* **Problem details**
Return every entry exactly, except for any pictures.

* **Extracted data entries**
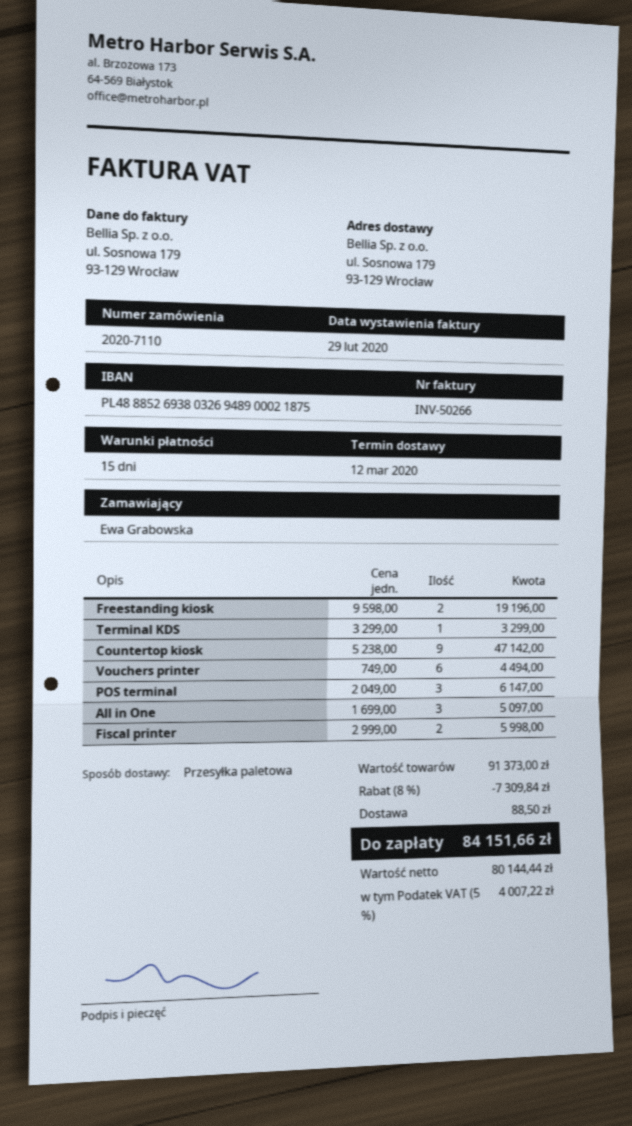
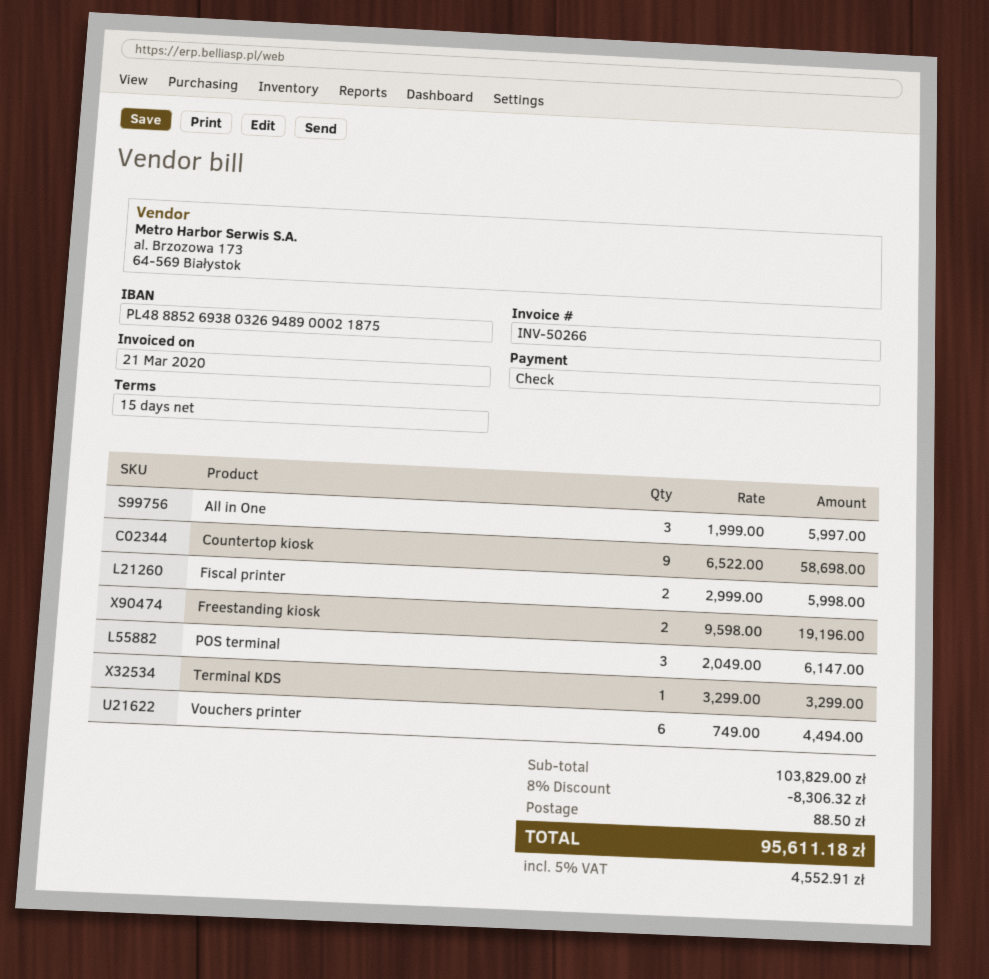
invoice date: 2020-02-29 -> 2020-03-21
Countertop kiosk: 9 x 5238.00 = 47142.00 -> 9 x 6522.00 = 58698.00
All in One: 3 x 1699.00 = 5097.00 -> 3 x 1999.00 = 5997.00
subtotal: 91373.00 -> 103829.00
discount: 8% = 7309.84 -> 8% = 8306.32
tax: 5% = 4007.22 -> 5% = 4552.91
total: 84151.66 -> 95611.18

* **Completed exercise**
invoice date: 2020-02-29 -> 2020-03-21
Countertop kiosk: 9 x 5238.00 = 47142.00 -> 9 x 6522.00 = 58698.00
All in One: 3 x 1699.00 = 5097.00 -> 3 x 1999.00 = 5997.00
subtotal: 91373.00 -> 103829.00
discount: 8% = 7309.84 -> 8% = 8306.32
tax: 5% = 4007.22 -> 5% = 4552.91
total: 84151.66 -> 95611.18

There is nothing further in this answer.